### How to complete this task:
From the entries provided below, copy each line that contains the word "Communication".

Given records: Begin

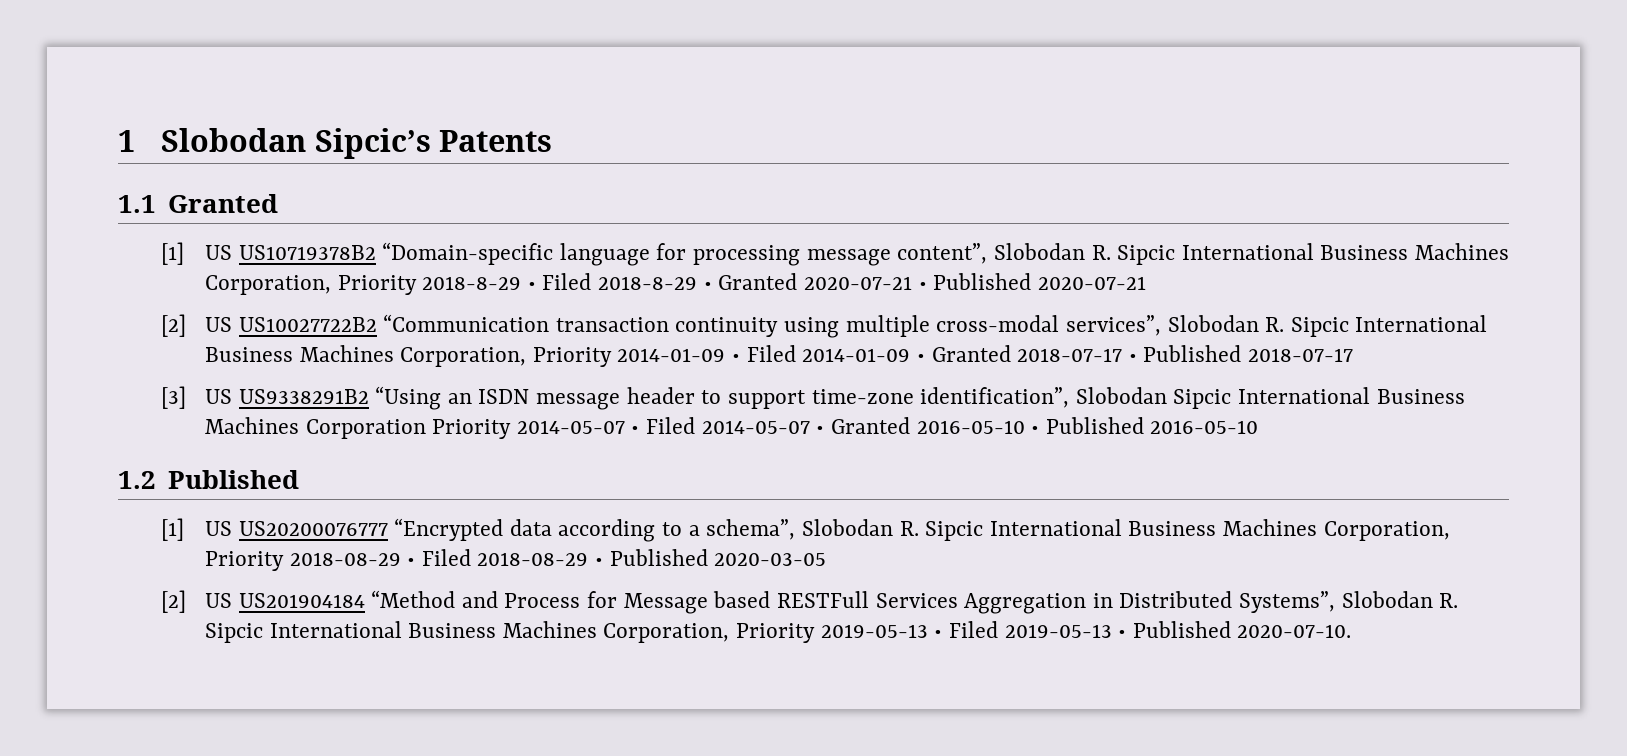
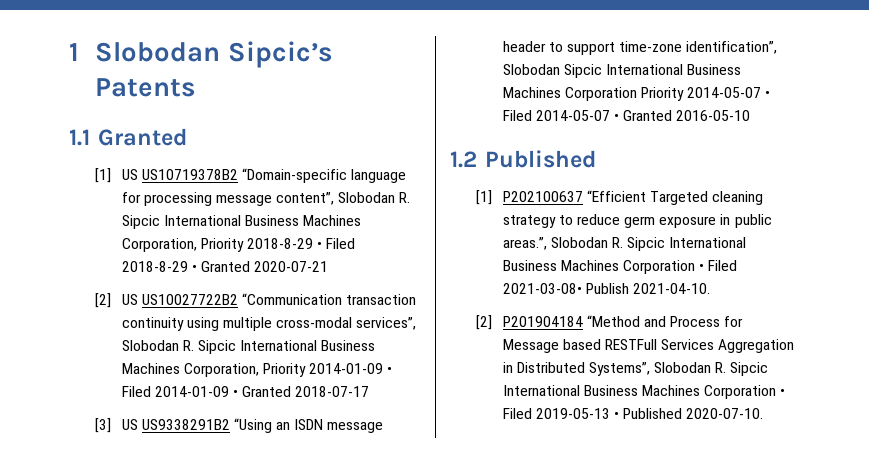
- [1] US US10719378B2 “Domain-specific language for processing message content”, Slobodan R. Sipcic International Business Machines Corporation, Priority 2018-8-29 • Filed 2018-8-29 • Granted 2020-07-21 • Published 2020-07-21
+ [1] US US10719378B2 “Domain-specific language for processing message content”, Slobodan R. Sipcic International Business Machines Corporation, Priority 2018-8-29 • Filed 2018-8-29 • Granted 2020-07-21
- [2] US US10027722B2 “Communication transaction continuity using multiple cross-modal services”, Slobodan R. Sipcic International Business Machines Corporation, Priority 2014-01-09 • Filed 2014-01-09 • Granted 2018-07-17 • Published 2018-07-17
+ [2] US US10027722B2 “Communication transaction continuity using multiple cross-modal services”, Slobodan R. Sipcic International Business Machines Corporation, Priority 2014-01-09 • Filed 2014-01-09 • Granted 2018-07-17
- [3] US US9338291B2 “Using an ISDN message header to support time-zone identification”, Slobodan Sipcic International Business Machines Corporation Priority 2014-05-07 • Filed 2014-05-07 • Granted 2016-05-10 • Published 2016-05-10
+ [3] US US9338291B2 “Using an ISDN message header to support time-zone identification”, Slobodan Sipcic International Business Machines Corporation Priority 2014-05-07 • Filed 2014-05-07 • Granted 2016-05-10
- [1] US US20200076777 “Encrypted data according to a schema”, Slobodan R. Sipcic International Business Machines Corporation, Priority 2018-08-29 • Filed 2018-08-29 • Published 2020-03-05
- [2] US US201904184 “Method and Process for Message based RESTFull Services Aggregation in Distributed Systems”, Slobodan R. Sipcic International Business Machines Corporation, Priority 2019-05-13 • Filed 2019-05-13 • Published 2020-07-10.
+ [1] P202100637 “Efficient Targeted cleaning strategy to reduce germ exposure in public areas.”, Slobodan R. Sipcic International Business Machines Corporation • Filed 2021-03-08• Publish 2021-04-10.
+ [2] P201904184 “Method and Process for Message based RESTFull Services Aggregation in Distributed Systems”, Slobodan R. Sipcic International Business Machines Corporation • Filed 2019-05-13 • Published 2020-07-10.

Given records: End

### Written response:
- [2] US US10027722B2 “Communication transaction continuity using multiple cross-modal services”, Slobodan R. Sipcic International Business Machines Corporation, Priority 2014-01-09 • Filed 2014-01-09 • Granted 2018-07-17 • Published 2018-07-17
+ [2] US US10027722B2 “Communication transaction continuity using multiple cross-modal services”, Slobodan R. Sipcic International Business Machines Corporation, Priority 2014-01-09 • Filed 2014-01-09 • Granted 2018-07-17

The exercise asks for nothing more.